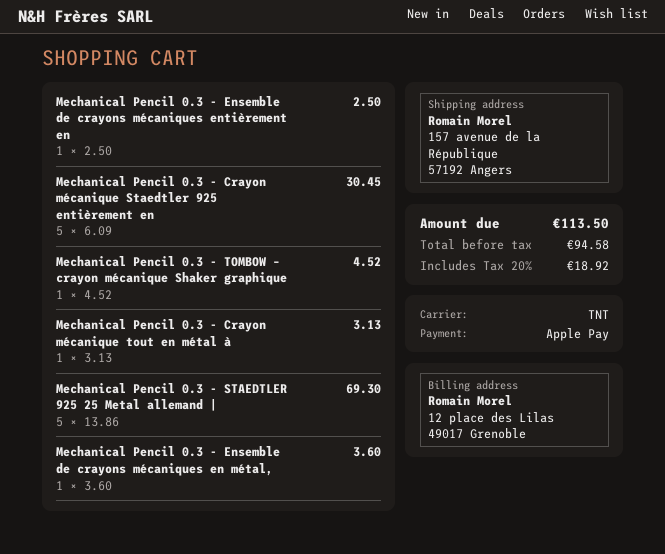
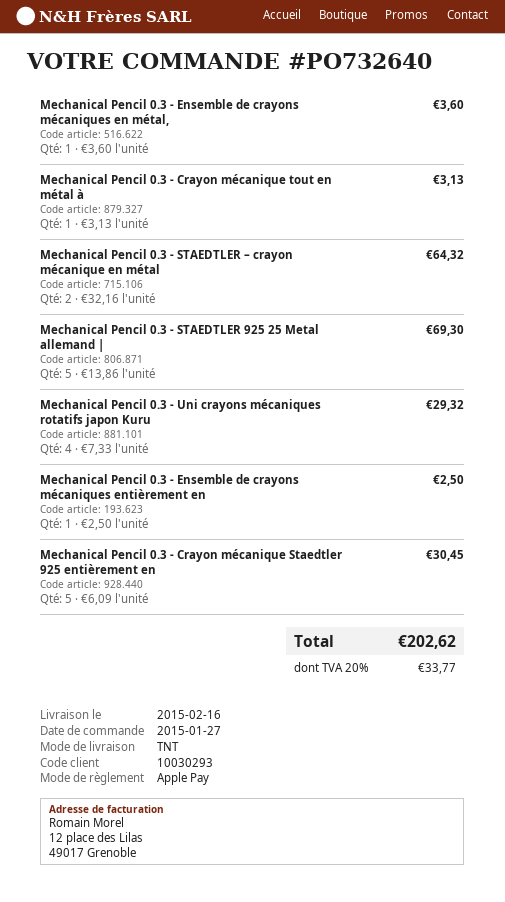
Mechanical Pencil 0.3 - TOMBOW – crayon mécanique Shaker graphique: 1 x 4.52 = 4.52 -> none
Mechanical Pencil 0.3 - STAEDTLER – crayon mécanique en métal: none -> 2 x 32.16 = 64.32
Mechanical Pencil 0.3 - Uni crayons mécaniques rotatifs japon Kuru: none -> 4 x 7.33 = 29.32
tax: 20% = 18.92 -> 20% = 33.77
total: 113.50 -> 202.62

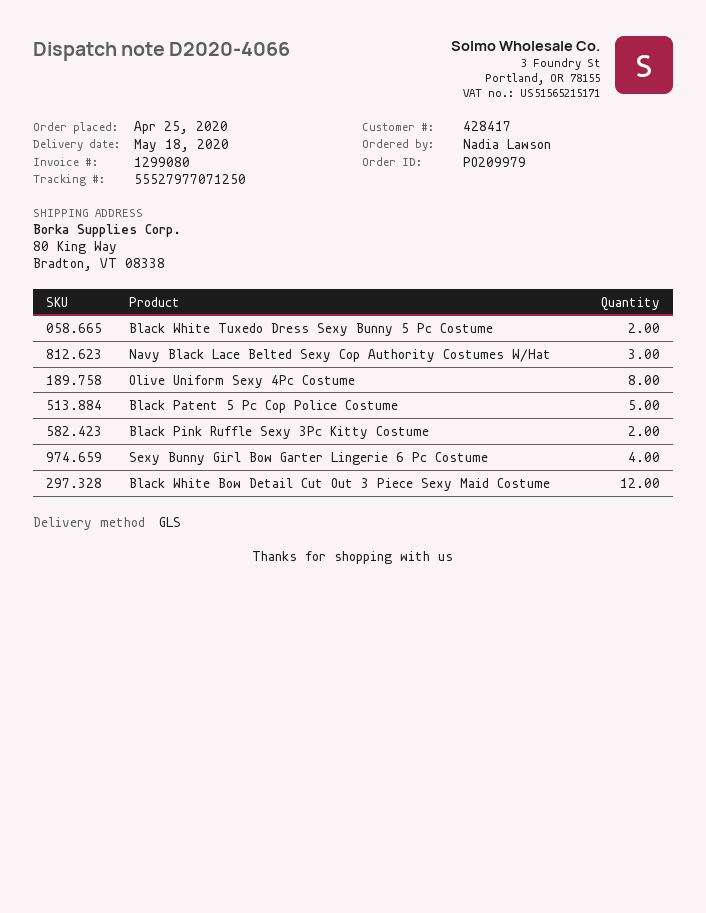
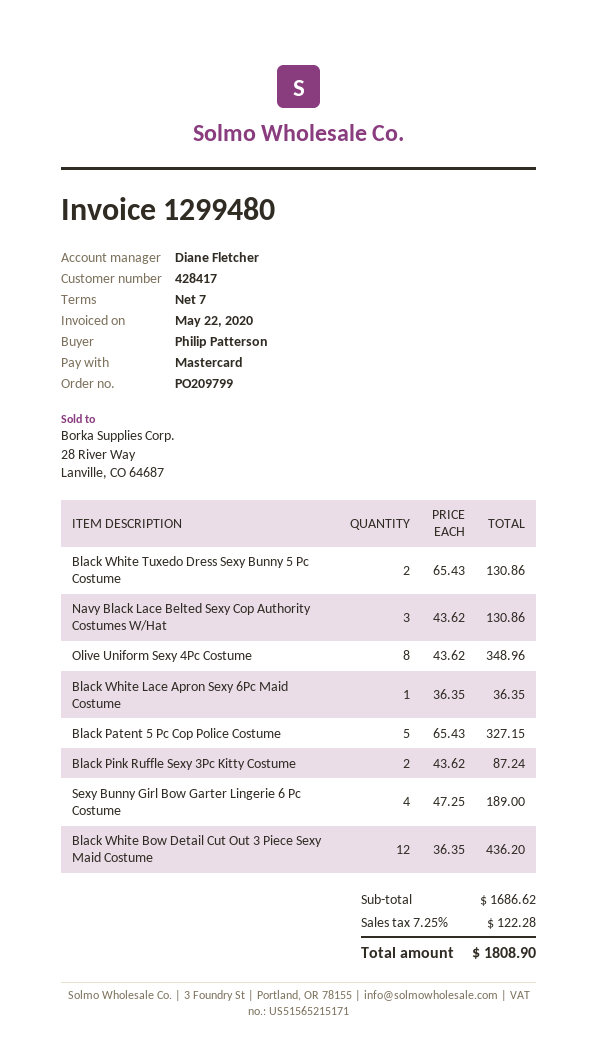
order number: PO209979 -> PO209799
invoice number: 1299080 -> 1299480
ordered by: Nadia Lawson -> Philip Patterson
Black White Lace Apron Sexy 6Pc Maid Costume: none -> 1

---

▶ Exercise directions:
Reproduce each line of the records exactly and exclude any images.

▶ Exercise output:
Mechanical Pencil 0.3 - TOMBOW – crayon mécanique Shaker graphique: 1 x 4.52 = 4.52 -> none
Mechanical Pencil 0.3 - STAEDTLER – crayon mécanique en métal: none -> 2 x 32.16 = 64.32
Mechanical Pencil 0.3 - Uni crayons mécaniques rotatifs japon Kuru: none -> 4 x 7.33 = 29.32
tax: 20% = 18.92 -> 20% = 33.77
total: 113.50 -> 202.62

order number: PO209979 -> PO209799
invoice number: 1299080 -> 1299480
ordered by: Nadia Lawson -> Philip Patterson
Black White Lace Apron Sexy 6Pc Maid Costume: none -> 1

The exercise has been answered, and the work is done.